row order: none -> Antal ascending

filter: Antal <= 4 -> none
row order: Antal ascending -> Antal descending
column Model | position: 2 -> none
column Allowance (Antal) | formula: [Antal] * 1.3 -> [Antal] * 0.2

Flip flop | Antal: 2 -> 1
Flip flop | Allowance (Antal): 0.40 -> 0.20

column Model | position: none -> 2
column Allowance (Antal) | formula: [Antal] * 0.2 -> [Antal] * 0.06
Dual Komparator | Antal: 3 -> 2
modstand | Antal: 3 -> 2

-*-

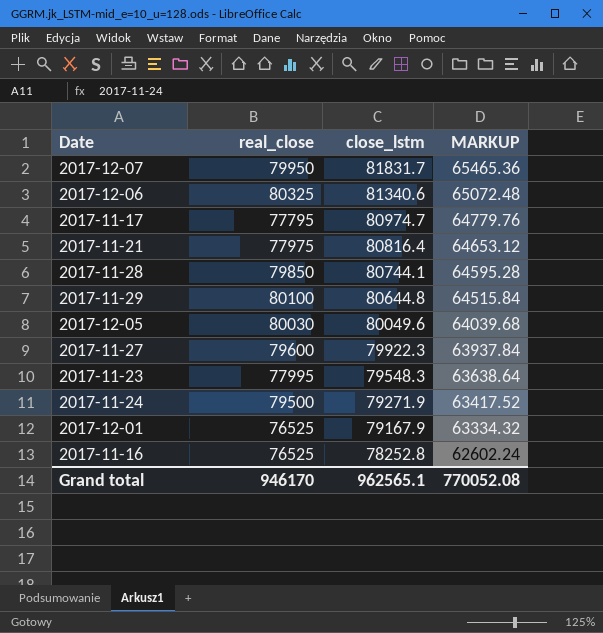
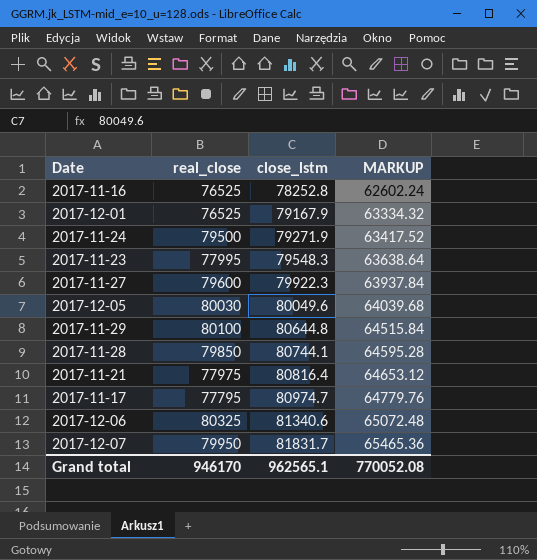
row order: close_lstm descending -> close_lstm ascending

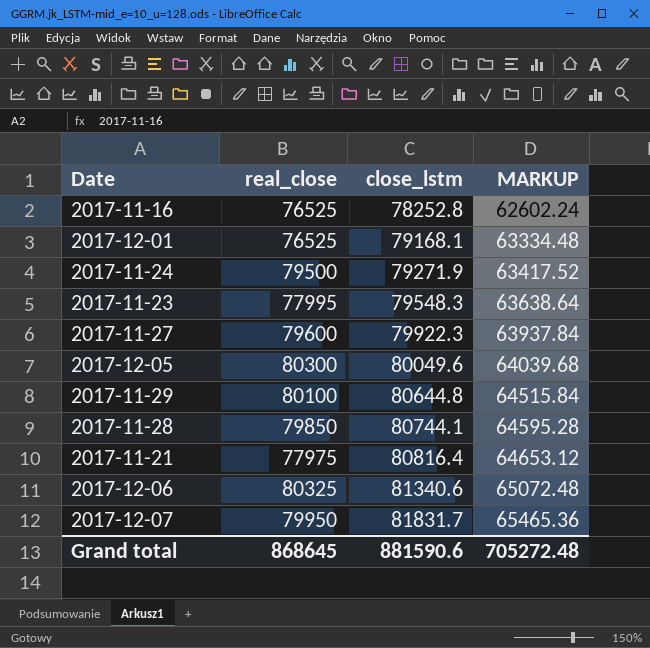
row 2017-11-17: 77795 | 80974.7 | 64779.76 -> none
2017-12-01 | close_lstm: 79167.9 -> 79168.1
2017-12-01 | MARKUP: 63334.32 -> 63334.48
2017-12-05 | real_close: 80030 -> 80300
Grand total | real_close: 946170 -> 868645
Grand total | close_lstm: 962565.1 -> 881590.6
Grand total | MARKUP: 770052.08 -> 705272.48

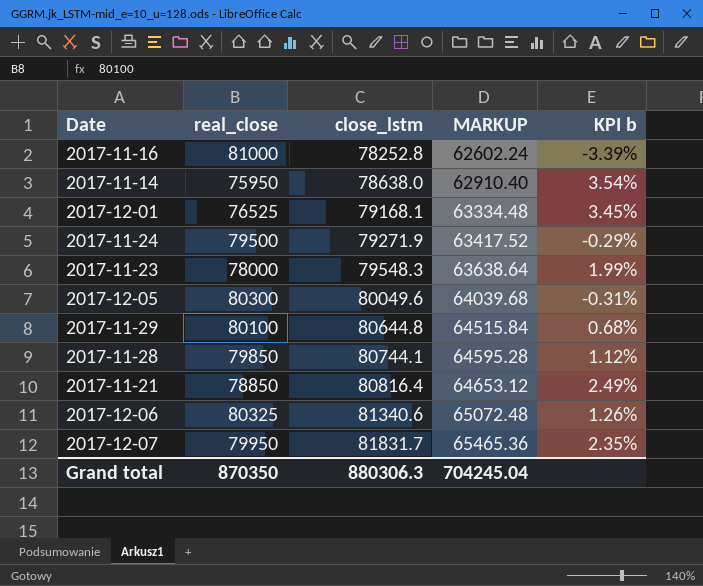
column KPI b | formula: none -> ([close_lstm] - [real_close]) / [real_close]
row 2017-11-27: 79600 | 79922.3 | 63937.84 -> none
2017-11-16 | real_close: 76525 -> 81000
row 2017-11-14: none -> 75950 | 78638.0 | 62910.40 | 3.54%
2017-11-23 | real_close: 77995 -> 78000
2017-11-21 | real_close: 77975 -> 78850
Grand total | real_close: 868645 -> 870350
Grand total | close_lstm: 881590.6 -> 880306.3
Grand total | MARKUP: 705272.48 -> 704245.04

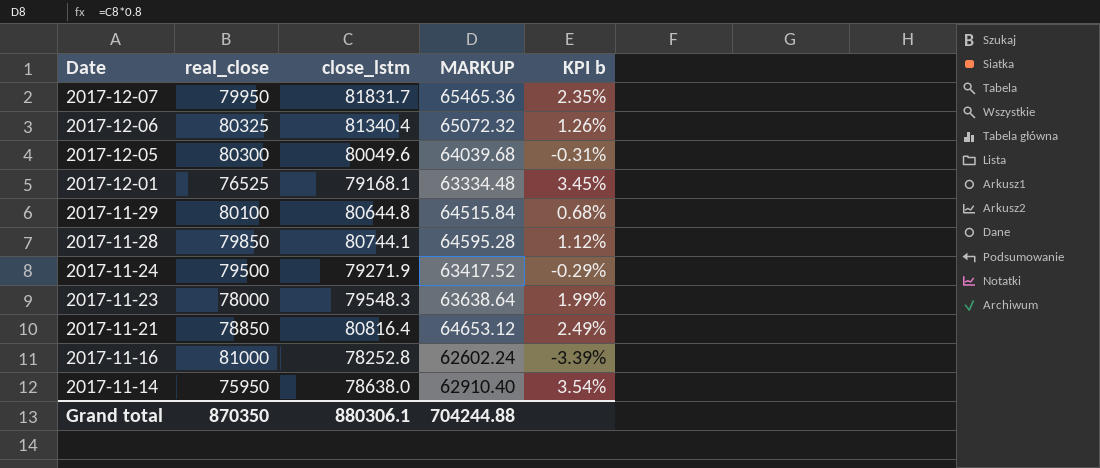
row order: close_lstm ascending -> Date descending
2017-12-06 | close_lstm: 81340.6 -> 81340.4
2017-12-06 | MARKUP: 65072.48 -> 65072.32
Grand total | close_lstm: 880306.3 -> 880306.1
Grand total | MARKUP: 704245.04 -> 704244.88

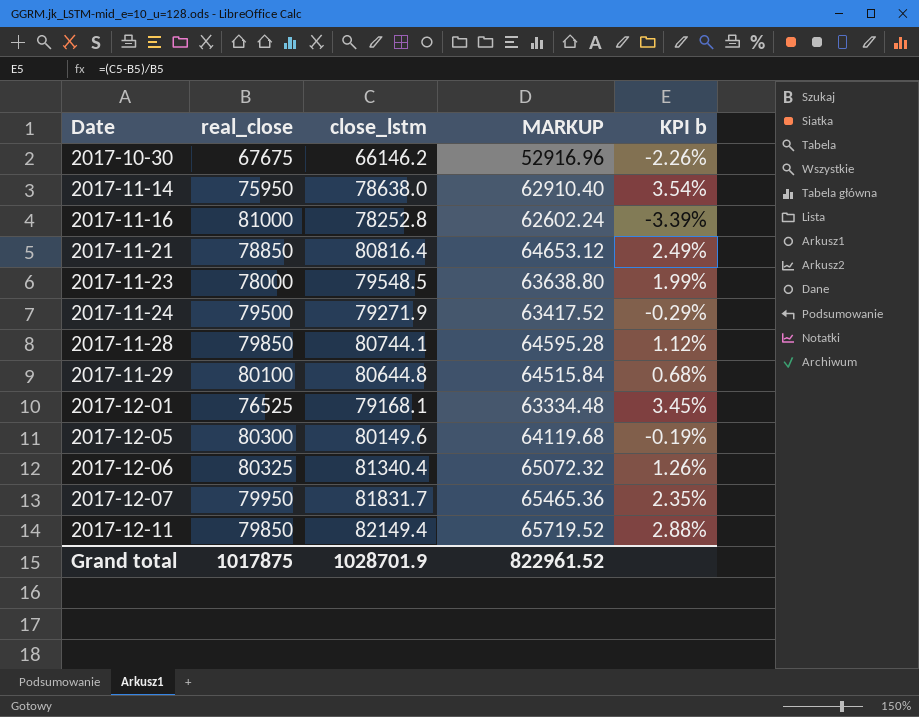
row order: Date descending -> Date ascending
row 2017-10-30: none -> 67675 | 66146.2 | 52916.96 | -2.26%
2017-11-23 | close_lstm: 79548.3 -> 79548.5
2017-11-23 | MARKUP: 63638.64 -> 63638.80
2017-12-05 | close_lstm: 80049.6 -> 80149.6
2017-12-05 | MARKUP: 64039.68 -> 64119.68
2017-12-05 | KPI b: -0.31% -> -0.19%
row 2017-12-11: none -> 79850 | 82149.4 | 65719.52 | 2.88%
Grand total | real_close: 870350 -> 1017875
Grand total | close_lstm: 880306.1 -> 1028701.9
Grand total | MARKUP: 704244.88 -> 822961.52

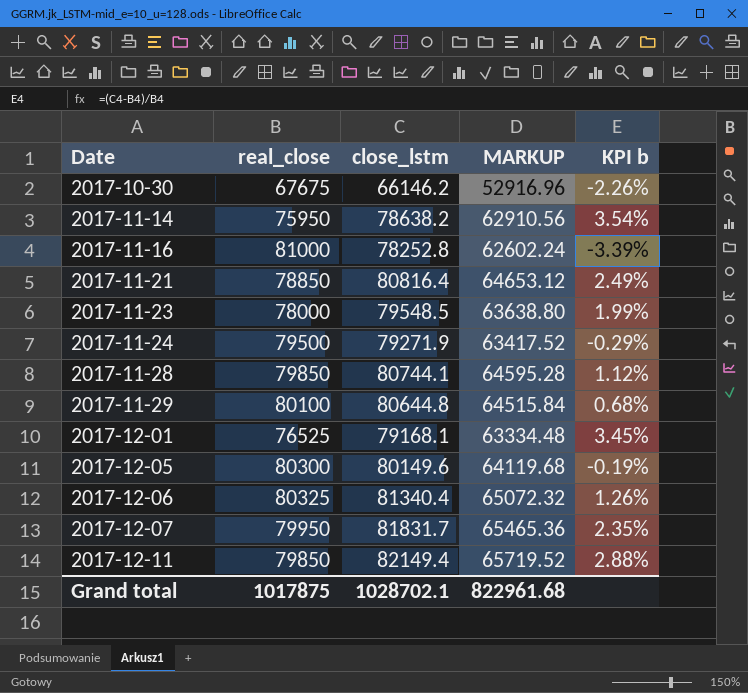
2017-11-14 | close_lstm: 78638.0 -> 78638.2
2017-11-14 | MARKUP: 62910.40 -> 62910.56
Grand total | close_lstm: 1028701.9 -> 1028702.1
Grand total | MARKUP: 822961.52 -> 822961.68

-*-

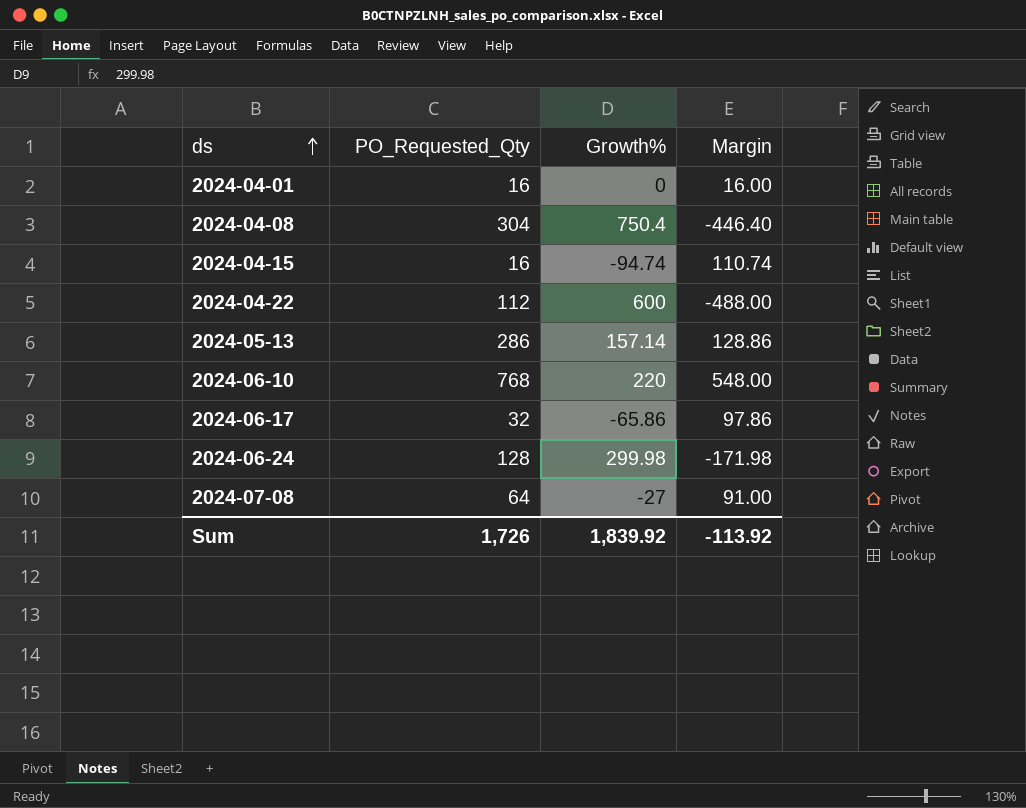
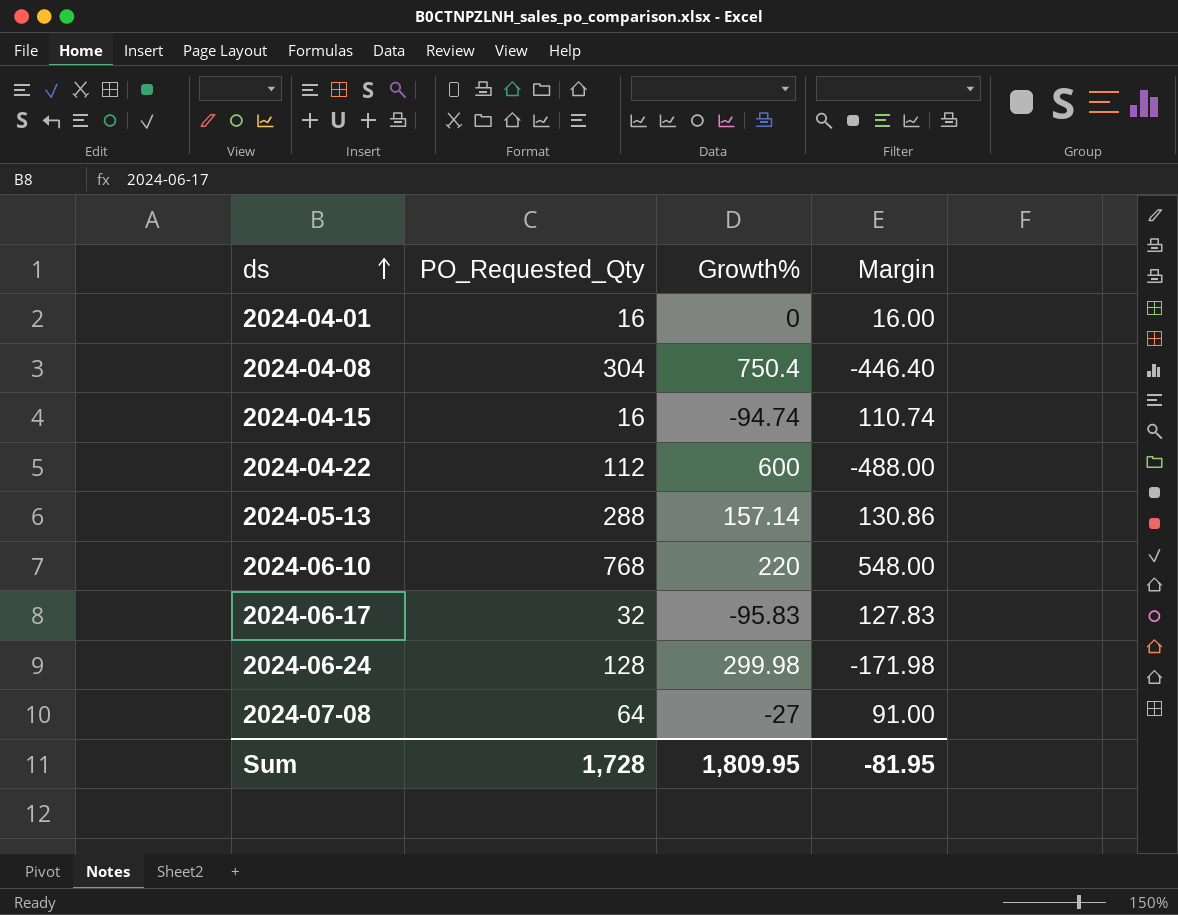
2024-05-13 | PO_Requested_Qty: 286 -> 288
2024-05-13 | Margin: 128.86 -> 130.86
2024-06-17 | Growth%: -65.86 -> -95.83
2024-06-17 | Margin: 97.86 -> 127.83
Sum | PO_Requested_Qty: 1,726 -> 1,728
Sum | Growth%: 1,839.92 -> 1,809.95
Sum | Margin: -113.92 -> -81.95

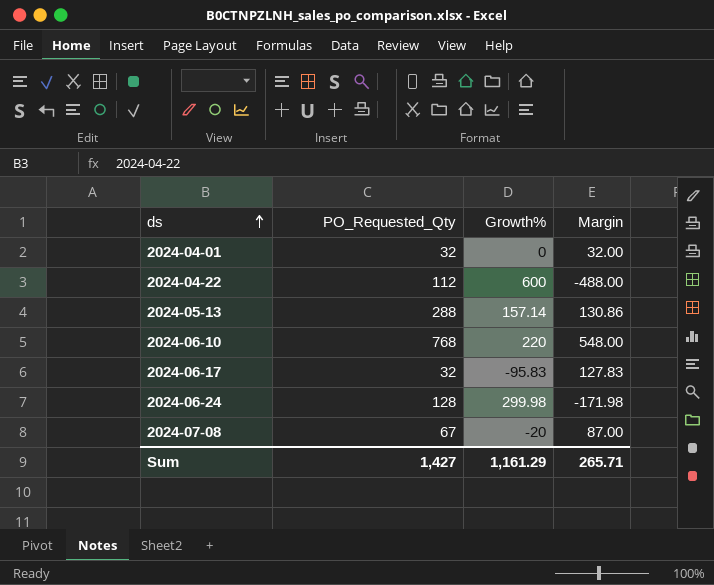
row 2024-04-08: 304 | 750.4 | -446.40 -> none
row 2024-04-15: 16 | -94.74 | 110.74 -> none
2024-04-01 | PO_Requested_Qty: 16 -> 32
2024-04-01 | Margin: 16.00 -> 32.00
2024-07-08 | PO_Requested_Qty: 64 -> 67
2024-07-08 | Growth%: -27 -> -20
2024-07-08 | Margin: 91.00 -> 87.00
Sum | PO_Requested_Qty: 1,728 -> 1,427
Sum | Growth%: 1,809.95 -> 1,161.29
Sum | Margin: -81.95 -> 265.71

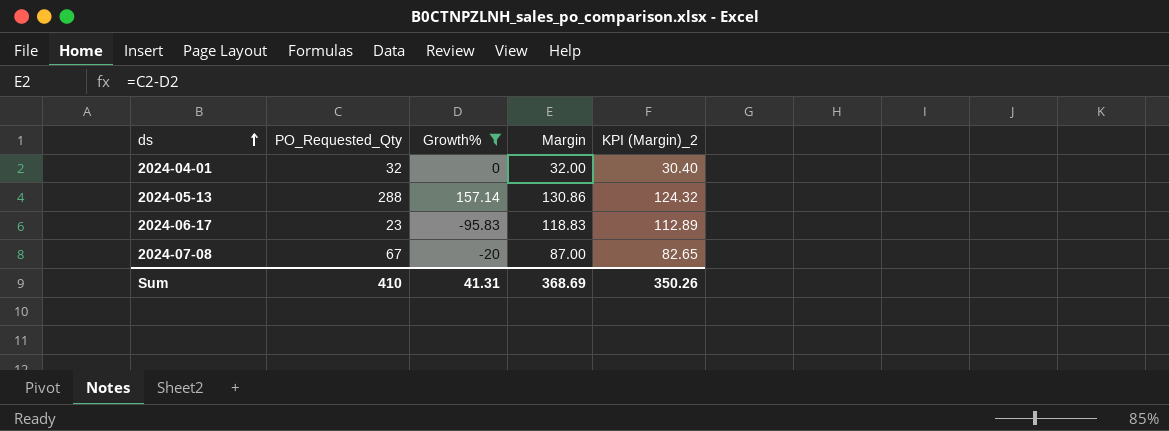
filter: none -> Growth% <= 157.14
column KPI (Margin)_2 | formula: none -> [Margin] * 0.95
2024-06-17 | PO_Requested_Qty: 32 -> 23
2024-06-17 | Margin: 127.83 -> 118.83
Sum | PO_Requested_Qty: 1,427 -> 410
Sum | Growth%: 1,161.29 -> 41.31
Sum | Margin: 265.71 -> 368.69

-*-

- _Task item_: Work out how many lines in the records above contain the word "descending". State only that number.

- _Response for this exercise_: 4